【TPPの真実】

24日の日米首脳会談。主要テーマのひとつがTPPの関税協議だ。安倍首相は交渉が最終段階にあるとの認識を示していたが、そうは問屋が卸さない。日本のメディアはまったく報じないが、日本側が「関税ゼロ」をのまない限り、TPPの日米交渉は決裂必至の情勢になっているのだ。
TPP交渉をめぐり日本のメディアは、重要農産物5項目のうち牛・豚肉以外の「米・麦・砂糖は関税撤廃が避けられる見通し」だと報じてきた。しかし、それは絵に描いた餅だ。仮にオバマ大統領が“妥協”したところで、米国議会が「関税維持」に納得することはない。
■訪日前に書簡でクギ
それを裏付けるかのように、オバマ大統領訪日のタイミングに合わせ、先週末、米下院の超党派議員63人が、フロマン米通商代表とビルサック米農務長官に宛てて次のような書簡を送っている。

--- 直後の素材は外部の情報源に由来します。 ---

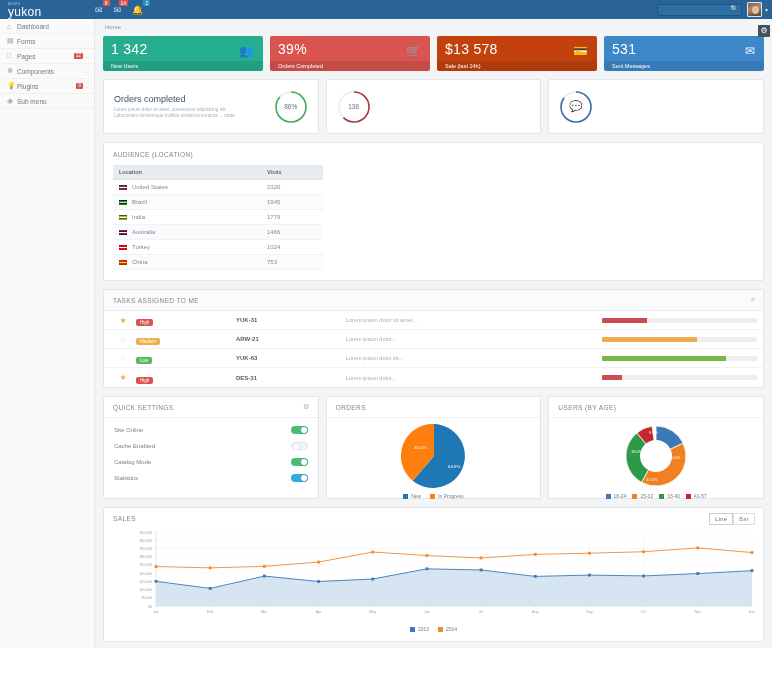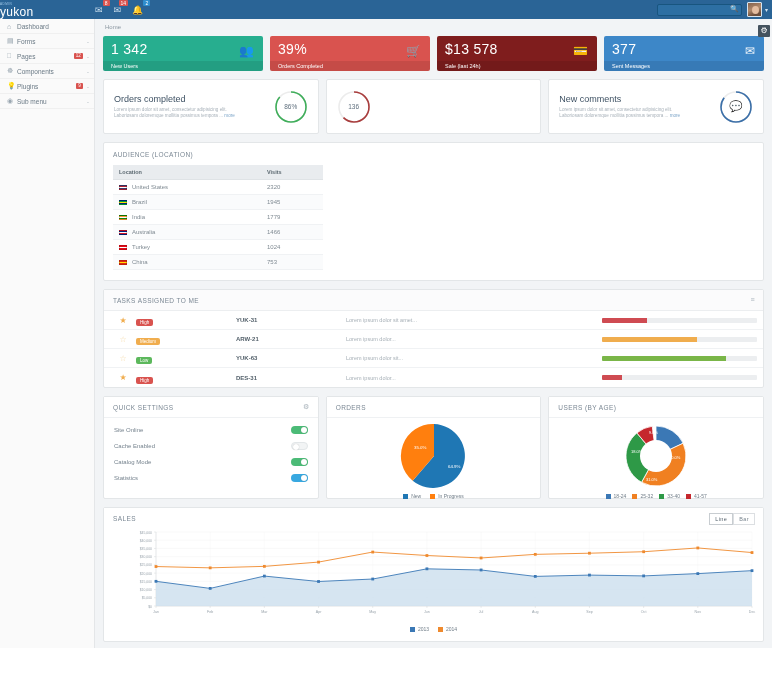"yukon" #brand { padding-left: 0 -> 8px }
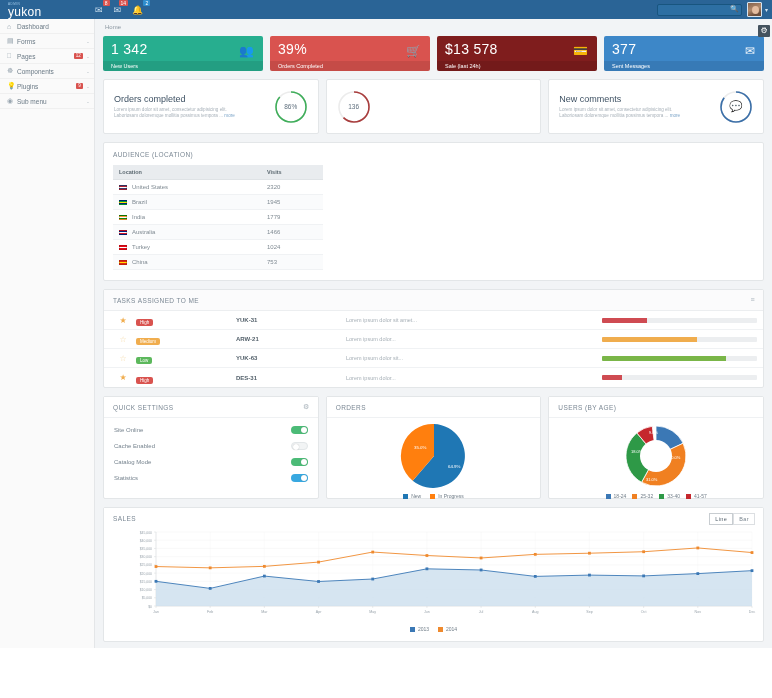"$13 578" .s-yellow { background: #7f1d1d -> #c2410c }
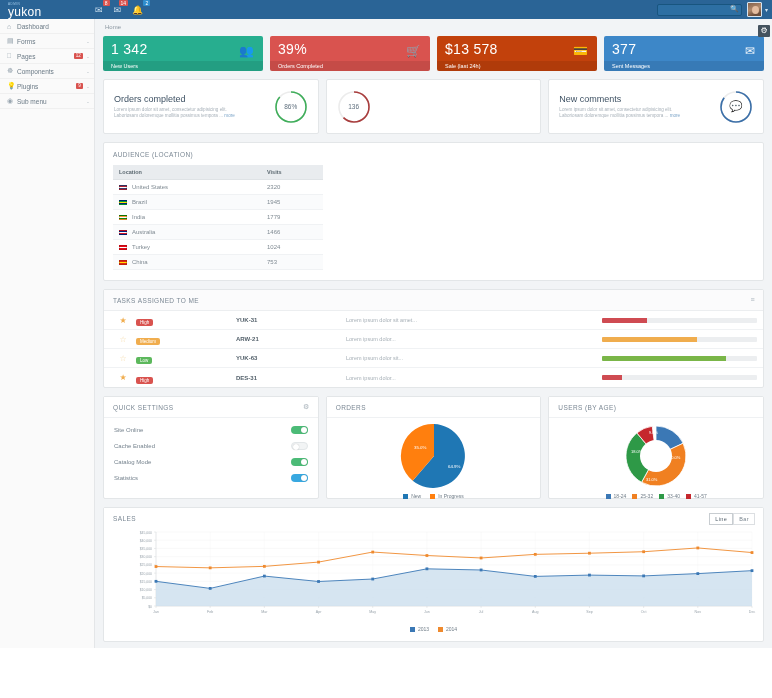"377" div.num { text: 377 -> 531 }
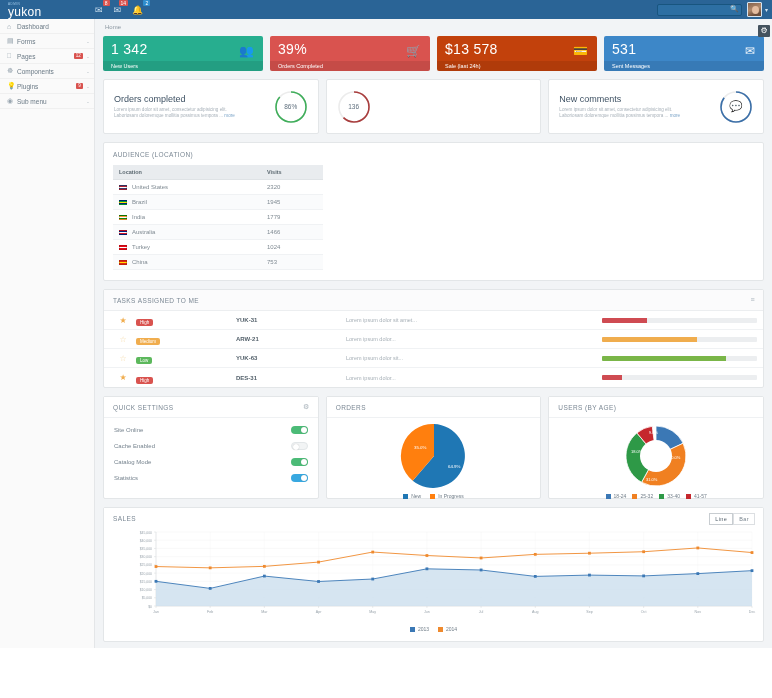"New comments" div.txt { html: <div> <div>New comments</div> <div> <span>Lorem ipsum dolor sit amet, consectetur adipisicing elit.</span><br> <span>Laboriosam doloremque mollitia possimus tempora ...</span> <span>more</span> </div> </div> -> none }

<もし、日本の例外が認められるならば、他のTPP諸国は同様の扱いを求め、合意全体が解体してしまう危険性をもたらすことになる>
つまり、日本が重要農産品の関税撤廃に応じるまで、TPP交渉を妥結してはならないと釘を刺しているわけだ。
■韓国との“前例”
書簡を入手したTPP反対派の山田正彦・元農相がこう言う。
「(オバマと安倍の交渉は米国議会に認められず)韓国と同じパターンになる可能性が高い。米国の市民団体『パブリックシチズン』のローリー・ワラック氏によれば、米国と韓国は2007年のFTA締結時、いったんは署名しました。ところが、その時に署名した内容の関税では米国議会を通せなかった。それでオバマ大統領は12年に、<(米国議会で批准できるように関税を)変えて欲しい>と言って韓国に要求をのませたのです。それもこれも、オバマ大統領が米国議会に信用されていないからです。オークランド大のジェーン・ケルシー教授は、大統領に権限を与える『TPA法案』が米国議会で通らないのは明らかだと言っています。与党議員のうちTPA法案に賛成しているのは7人だけなのです。日本のマスコミが報じている“落としどころ”は、実現性が全く担保されていません」
米国議会が立ちはだかっている以上、TPPで日本は重要5項目全ての「関税ゼロ」から逃れられないのだ。